You can contact mouse on his talk page.
Project Ideas
- Mousemambo/Tuning files. Add this new page. What are tuning files, what do they do, what are some formats? This will expand on the brief descriptions elsewhere, and link to the Anamark v2 page appropriately.
- Add "See: Tuning files" as appropriate to the articles that currently reference them.
- Mousemambo/Indian music. Replace the existing article "Indian" which, by the way, has a bizarre and dismaying page title. Provide some history and current usage of tuning selections in the various branches of Indian music, and links to outside information.
- Add some "how to" information for people just beginning their journey, either as additions to existing pages or by creating new ones as appropriate. E.g. How to use tuning files, how to select which ones, how to get your electronic or software instrument to use one. These types of pages live in Category:Guides.
- Category: Tuning mechanisms. Probably not that category name, but something that would encompass all articles about how electronic instruments are made to adhere to alternative (non-12-EDO) tunings. "Practical tuning" or "Tuning practices" or "Tuning technique" (currently in use but deprecated with redirect) or "Tuning practice" perhaps? I note that the current Category:Tuning is about the theoretical side and not at all the practical side. However, it might instead be best to stick everything in there, practical and theoretical, although that's not the direction I currently lean toward.
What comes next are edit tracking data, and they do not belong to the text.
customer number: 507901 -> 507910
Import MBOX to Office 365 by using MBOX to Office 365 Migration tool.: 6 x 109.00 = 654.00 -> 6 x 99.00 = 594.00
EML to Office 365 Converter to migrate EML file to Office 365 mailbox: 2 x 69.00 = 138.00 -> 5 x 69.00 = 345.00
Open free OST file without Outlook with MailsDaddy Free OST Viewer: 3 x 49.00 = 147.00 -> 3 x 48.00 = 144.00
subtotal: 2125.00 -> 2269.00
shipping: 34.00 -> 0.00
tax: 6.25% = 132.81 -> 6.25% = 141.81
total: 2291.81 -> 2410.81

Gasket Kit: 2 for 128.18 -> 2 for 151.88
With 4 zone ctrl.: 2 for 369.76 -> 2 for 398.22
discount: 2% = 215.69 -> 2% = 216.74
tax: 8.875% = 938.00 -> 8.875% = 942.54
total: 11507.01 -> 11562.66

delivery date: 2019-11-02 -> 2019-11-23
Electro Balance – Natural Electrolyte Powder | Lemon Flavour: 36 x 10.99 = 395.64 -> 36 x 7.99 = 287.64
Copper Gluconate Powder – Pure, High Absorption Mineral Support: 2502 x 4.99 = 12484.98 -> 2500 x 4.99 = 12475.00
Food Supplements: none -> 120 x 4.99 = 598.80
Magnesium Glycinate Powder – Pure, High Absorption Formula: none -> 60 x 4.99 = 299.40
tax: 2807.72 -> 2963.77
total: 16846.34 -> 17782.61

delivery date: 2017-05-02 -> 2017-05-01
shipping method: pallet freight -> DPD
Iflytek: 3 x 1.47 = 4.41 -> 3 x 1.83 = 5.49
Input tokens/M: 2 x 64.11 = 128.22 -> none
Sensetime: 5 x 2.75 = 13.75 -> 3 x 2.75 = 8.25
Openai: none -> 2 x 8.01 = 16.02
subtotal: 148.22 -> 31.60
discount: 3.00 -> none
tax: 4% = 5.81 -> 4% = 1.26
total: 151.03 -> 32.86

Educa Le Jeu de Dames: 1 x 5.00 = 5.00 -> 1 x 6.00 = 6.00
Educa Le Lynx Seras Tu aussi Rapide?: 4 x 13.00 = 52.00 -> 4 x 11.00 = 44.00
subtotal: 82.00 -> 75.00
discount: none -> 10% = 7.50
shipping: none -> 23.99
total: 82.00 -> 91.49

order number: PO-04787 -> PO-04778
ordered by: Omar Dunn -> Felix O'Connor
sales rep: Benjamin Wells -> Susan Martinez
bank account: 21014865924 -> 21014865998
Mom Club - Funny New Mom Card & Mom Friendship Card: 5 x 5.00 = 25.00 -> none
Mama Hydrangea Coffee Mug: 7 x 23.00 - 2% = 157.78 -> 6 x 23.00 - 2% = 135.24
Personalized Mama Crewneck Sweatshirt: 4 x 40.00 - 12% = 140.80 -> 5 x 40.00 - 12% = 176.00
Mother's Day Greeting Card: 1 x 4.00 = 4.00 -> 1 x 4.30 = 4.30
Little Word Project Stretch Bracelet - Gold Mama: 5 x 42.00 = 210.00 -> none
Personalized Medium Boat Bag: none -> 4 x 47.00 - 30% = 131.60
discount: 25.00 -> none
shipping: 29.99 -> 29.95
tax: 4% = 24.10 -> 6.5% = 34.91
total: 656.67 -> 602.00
Practical Tuning for Beginners Pages
Below is a list of existing pages (still expanding by search, as of August 2023) relevant to beginners who want to set their electronic instruments to other than 12-EDO tuning. Synth/sampler manuals frequently don't provide enough background information, instead assuming you already know something about tuning files.
It's useful to consider the trajectory of beginners newly arriving at the wiki. The wiki's front page has a section "If you are new to musical tuning" that doesn't get into practical how-to issues, but the page also has a very appropriate and helpful section "Practical xenharmonics" (Useful Tools, List of microtonal software plugins, Microtonal instruments). "Useful tools" simply redirects to the "List of music software" page, which seems sensible if inconsistent.
Related to that visitor's initial likely trajectory, note that the wiki's main sidebar also includes a section "Practice" with links underneath to some essential starting points for people seeking practical tuning guidance, especially "Software" and (of less relevance to this work) "Pedagogy." Also in that sidebar, "Useful Tools" (redirects to List of music software) is listed under "Theory" which is odd unless you know how useful the "practice" tools are for better understanding theory.
- Categories with practical tuning articles:
- Category:Tuning
- Category:Guides
- Category:Software
- Category:Practice
- Category:Pedagogy
- Category:Tuning technique (a soft redirect to Category:Regular temperament tuning, otherwise would be an attractive category for all tuning file and closely related pages)
- List of music software. Good page with ongoing maintenance activity. Linked to from the Main Page in the "Practical xenharmonics" section, as a "Useful tools" redirect.
- List of microtonal software plugins. Very important page at this time (August 2023), well maintained with updates. Linked to from the Main Page in the "Practical xenharmonics" section.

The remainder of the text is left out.